Ultimately, Twilley and Seymour left Tulsa and went to Los Angeles in 1974 to find a label, where they signed with Shelter Records, a label with offices in Los Angeles and Tulsa that was co-owned by Denny Cordell and Tulsa's Leon Russell. Cordell promptly changed the group's name from Oister to the Dwight Twilley Band, which sowed the seeds for future problems arising from Seymour's anonymity in the partnership. Because of Shelter's Tulsa headquarters, they were able to self-produce many songs in their hometown, recording at The Church Studio. They recorded "I'm on Fire" in one night at the historic studio.
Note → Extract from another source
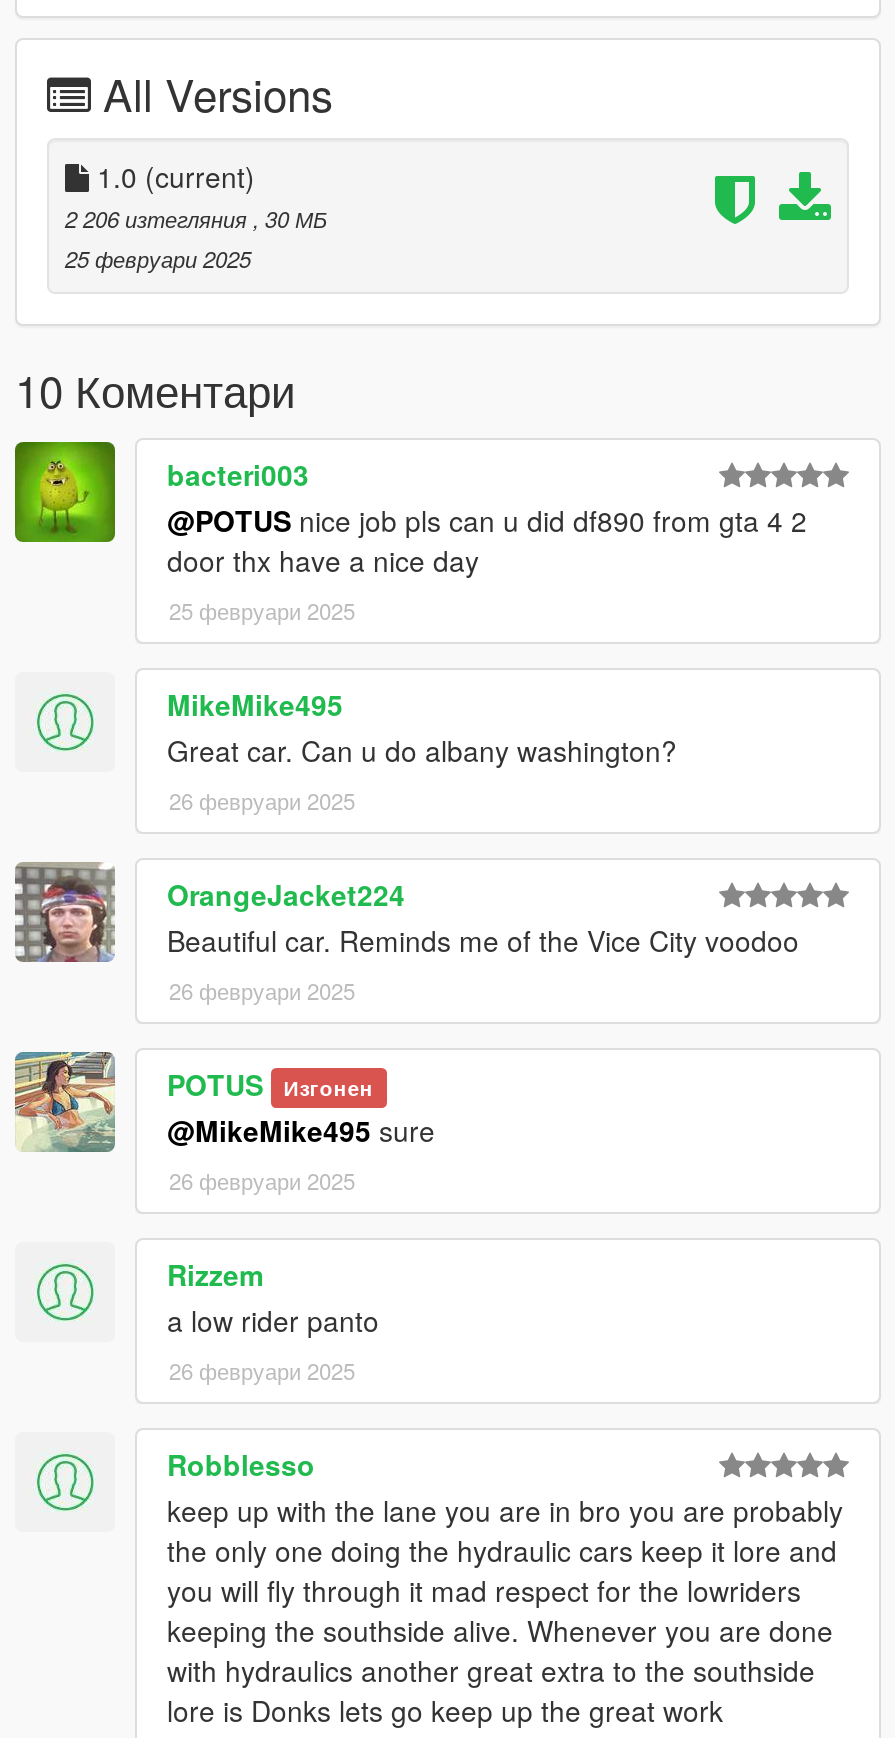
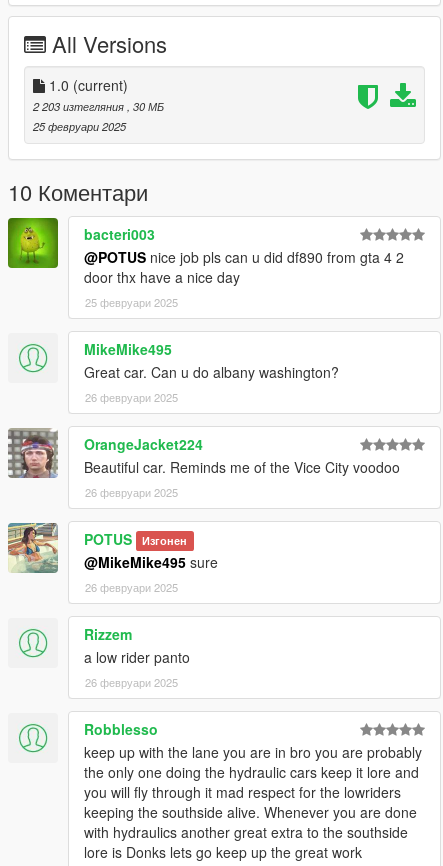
[65,202,327,234] 2 206 изтегляния, 30 МБ -> [33,98,164,114] 2 203 изтегляния, 30 МБ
That song became their debut single and reached No. 16 on the Billboard charts in 1975 with relatively little promotion, largely because the band was in England recording its first album, tentatively called Fire, with producer Robin Cable at Trident Studios. The photos used on the single's picture sleeve were low-quality from a photo booth, even less professional than the band's first promotional picture. The unexpected success of the self-produced "I'm On Fire" caused most of the English tracks recorded with Cable to be relegated to a second album, thereafter known as The B Album. Leon Russell then permitted the band to record new tracks at his 40-track home studio, where one of the engineers was Roger Linn, who also contributed lead guitars and bass to some of their recordings.
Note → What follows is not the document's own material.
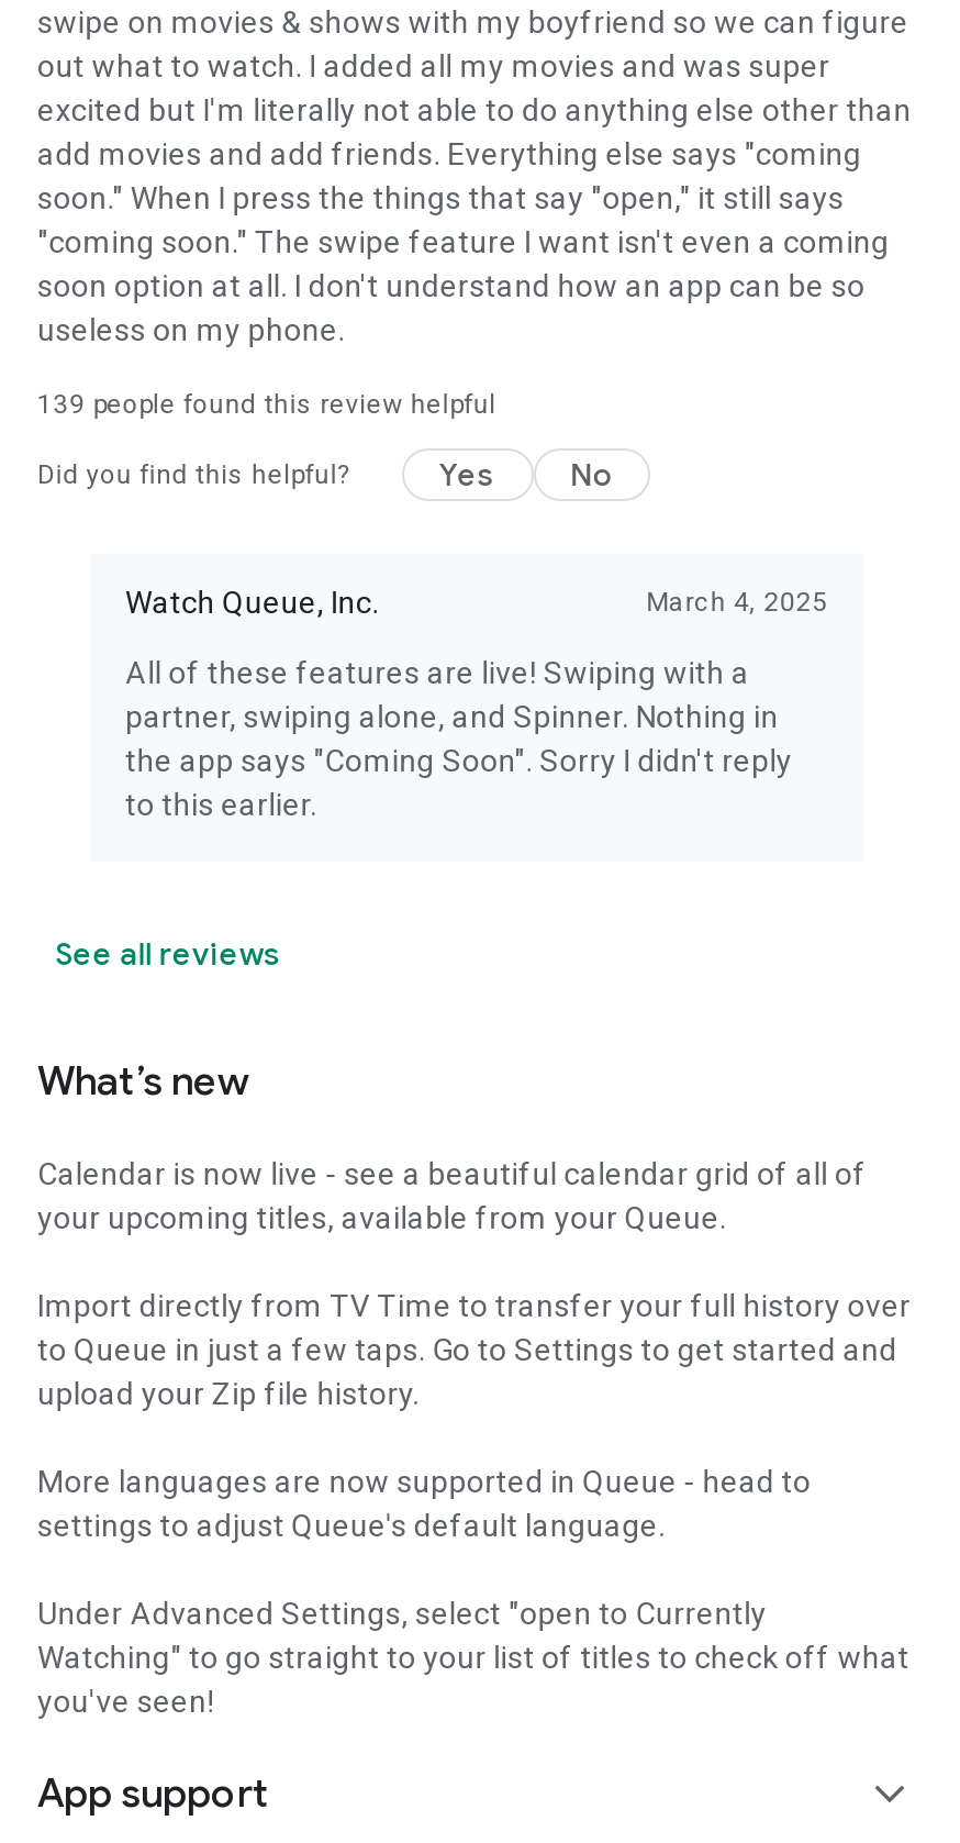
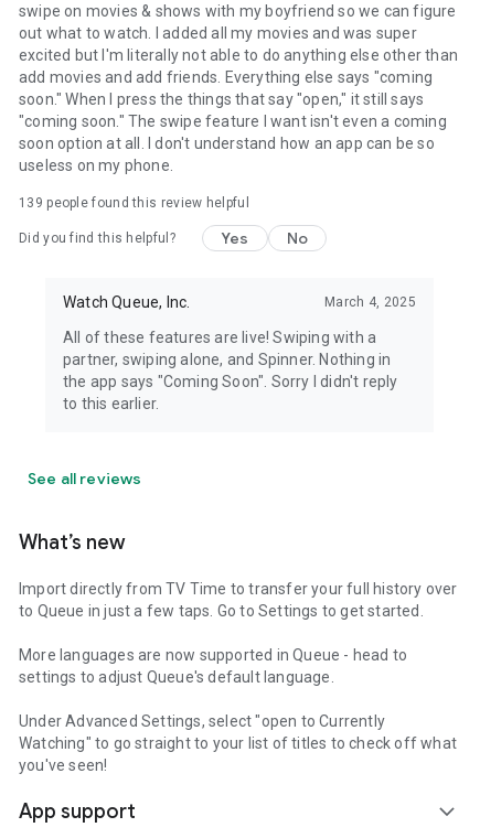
[37,1156,866,1235] Calendar is now live - see a beautiful calendar grid of all of | your upcoming titles, available from your Queue. -> none
[37,1332,897,1411] to Queue in just a few taps. Go to Settings to get started and | upload your Zip file history. -> [19,602,424,620] to Queue in just a few taps. Go to Settings to get started.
During an appearance on American Bandstand, the band played what was to be its follow-up single, "Shark (in the Dark)", produced by Twilley, Seymour and Russell. The success of the film Jaws, however, caused Cordell and Shelter to reject the single, apparently to keep the group from being perceived as a cash-in novelty act. The eventual follow-up single, "You Were So Warm" backed with "Sincerely", failed due to distribution problems; just after the single was released, Shelter Records collapsed in the midst of a lawsuit between Russell and Cordell. The Dwight Twilley Band's completed album went unreleased for 10 months due to Shelter's switch from MCA Records to ABC Records for distribution, and The B Album was left unreleased.

When the album Sincerely was finally released in 1976, it failed as well, peaking at No. 138. During this time, Seymour and Twilley befriended labelmate Tom Petty and Phil sang backing vocals on "Breakdown" and "American Girl", creating a long-lasting friendship.

In 1977, the Dwight Twilley Band performed on the short-lived CBS Saturday morning kids show Wacko!.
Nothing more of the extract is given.